In football, teams from Asia, North America, and Africa have replicated some of the basic organisational patterns developed in Europe and South America. But the exciting new tactics (think of German “Gegenpressing”) still emanate from Western Europe.
India, though, hasn’t even taken the very first step. “Sleeping giant,” the standard term for Indian football, feels too polite. The country’s failure on the field seems odd given its venerable football history. In 1951, India won gold in the first Asian Games in Delhi and in 1956, came fourth in football at the Melbourne Olympics. The 1950s and 1960s are known as Indian football’s “golden era,” says Nikhil Paramjit Sharma, author of India’s Football Dream.

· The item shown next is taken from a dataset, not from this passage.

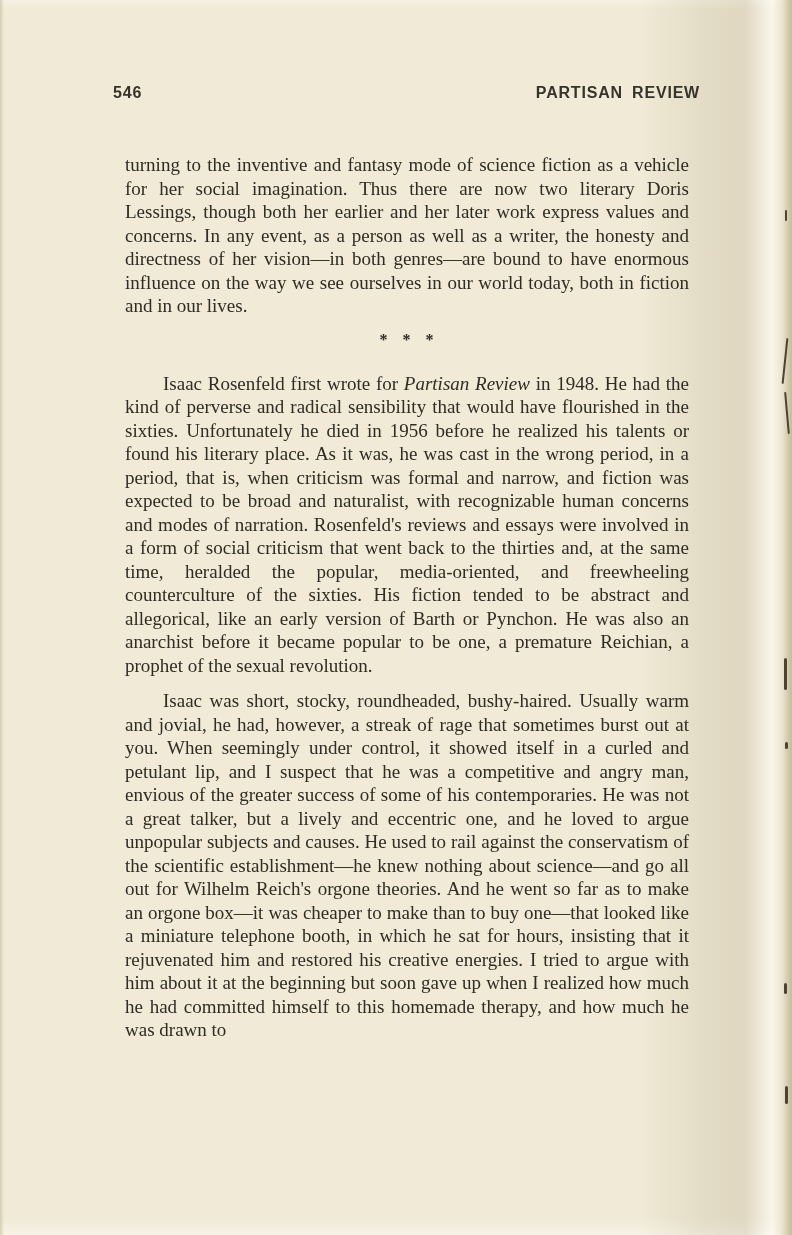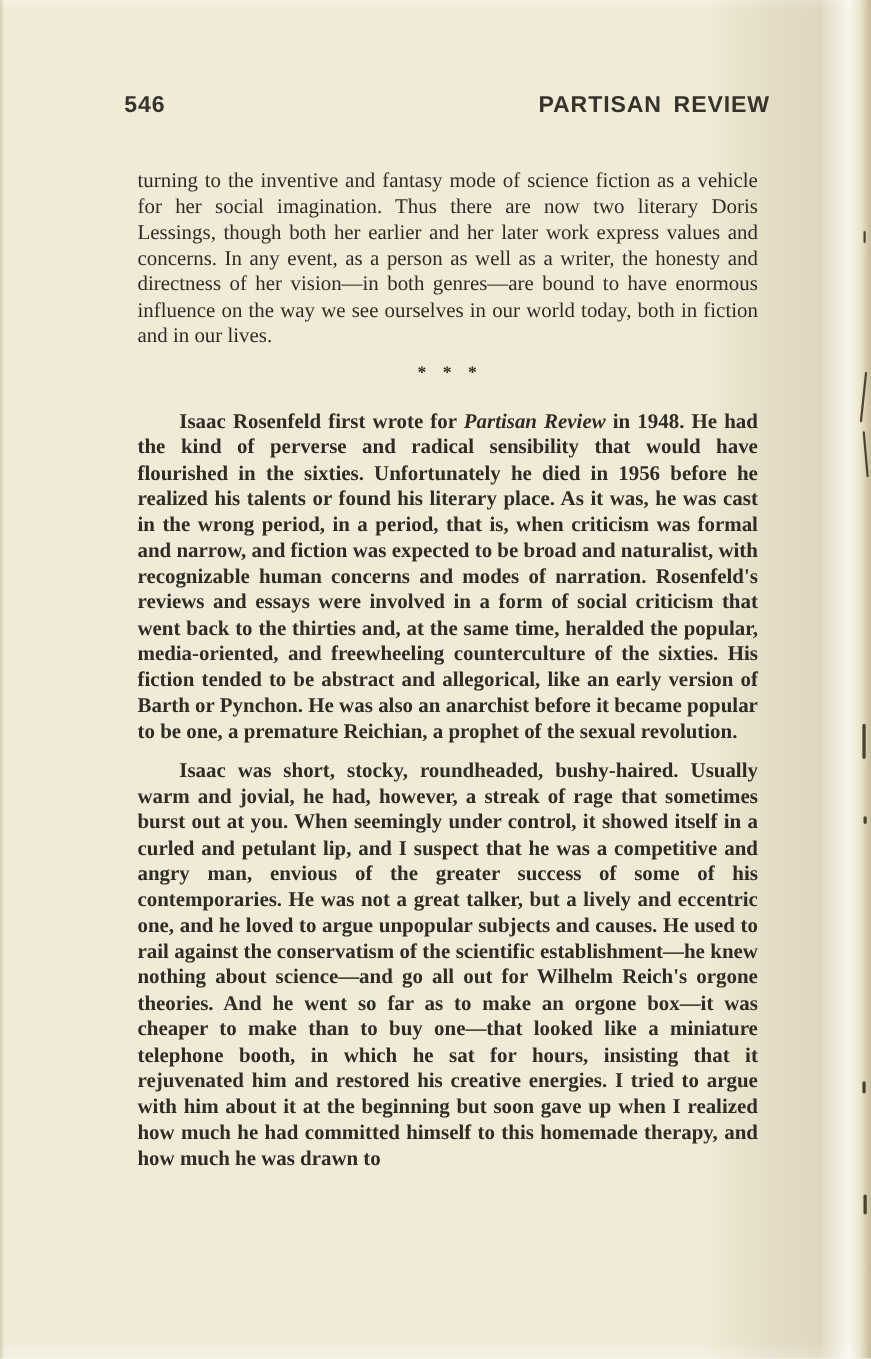"546" .header { font-size: 21px -> 16px }
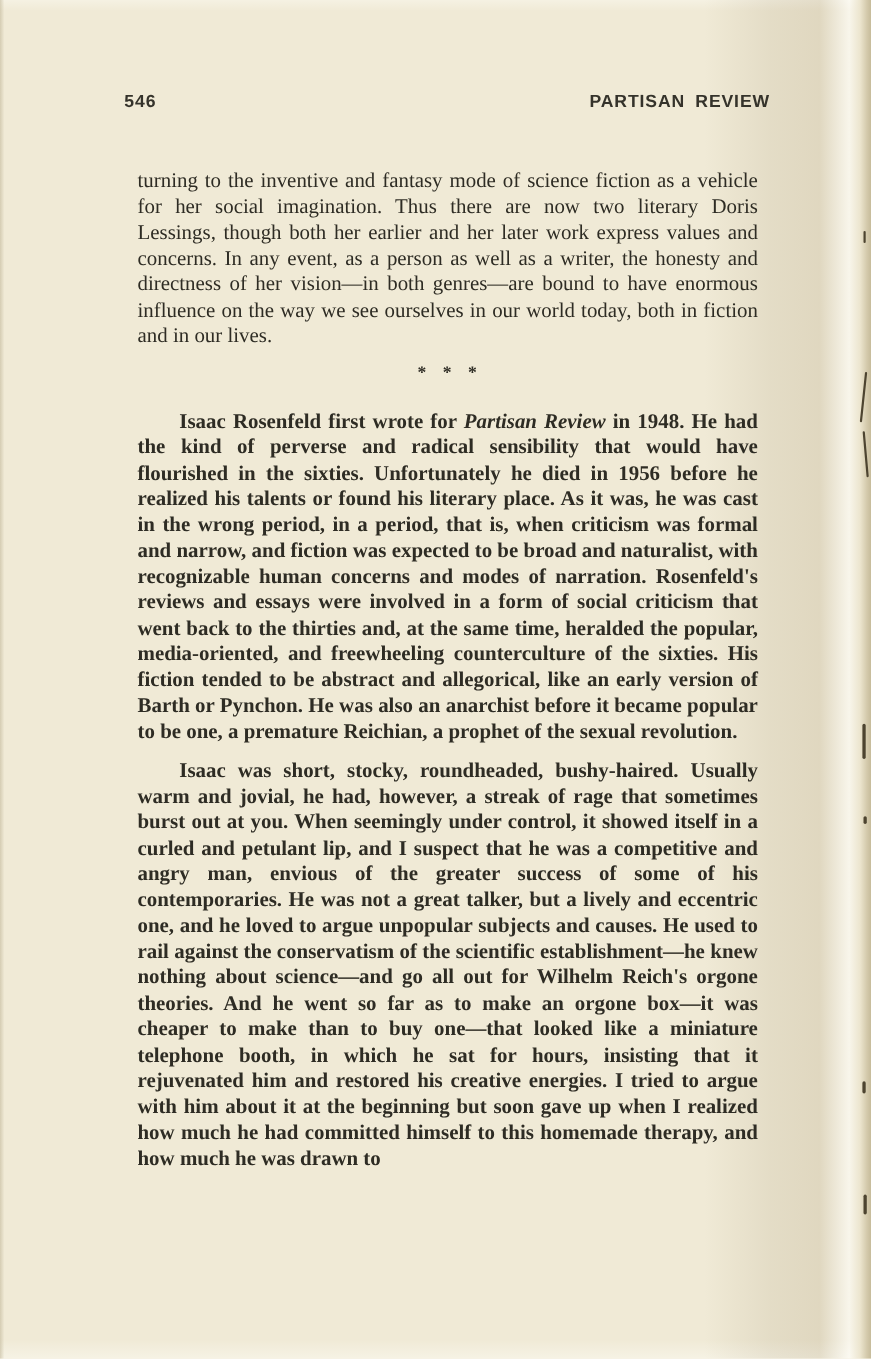"Isaac Rosenfeld first wrote for" .para.indent { font-weight: bold -> none }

But India just then was isolating itself from the world. Near-autarky doesn’t just keep you poor; it also makes you bad at the international game. Indians barely ever saw the world’s best football, let alone played against it. While the country was sealed off, India’s cricket team became a rare source of national unity. That itself was a mark of Indian isolation: elsewhere, cricket has usually faded after other sport arrived.
Indian soccer is now finally rising, boosted by TV broadcasts of England’s Premier League, in particular. More people are starting to play, too, often in English or Spanish team tops. Ever more Indian football coaches are being trained and certified. And the national team’s results have improved: India now ranks 106th in the world, only one spot ahead of tiny Kosovo, yet up from its long-term average ranking of 130th.
But, adds Sharma, Indian players and coaches still get too little football. The Indian Super League’s season only lasts four or five months, and features just 22 professional clubs, compared with the several hundred in the top divisions of much smaller Europe. And when India hosted the Under-17 World Cup in 2017, its team’s players had only played about 100 official games each in their careers, compared with nearly 700 for the visiting English.
For now, Indian soccer remains dreadful. For Soccernomics, we developed a model to calculate the relative over or underachievement in international football of every country on earth. The most telling variable in the model is national football experience, which we measure by the number of games a country has played in its history. Having twice the international experience of your opponent is worth 0.45 goals per game (or about four to five goals per 10 games). The other two factors in our model—average income and population size—are less important. Having double the income per person of the opposing country is worth about an extra goal every 12 games. Having double your opponent’s population is worth very little: roughly one goal every 33 games.
In other words, the main secret to winning football matches is having a long football history. Size matters much less. This is why the Portuguese and Croats win more than the inexperienced China and India.
Yet even so, India should be doing much, much better. Our model says that India, relative to its population, soccer experience, and national income, scored 1.3 goals a game less than it should have in the decade of the 2010s. We make that the biggest underachievement of any country on Earth.
For Indian football, the only way is up. Longer term, the dominance of little Western Europe still looks unsustainable. But then we called catch-up once before, and got it wrong. We still think it will happen one day, but we’re no longer specifying in which century.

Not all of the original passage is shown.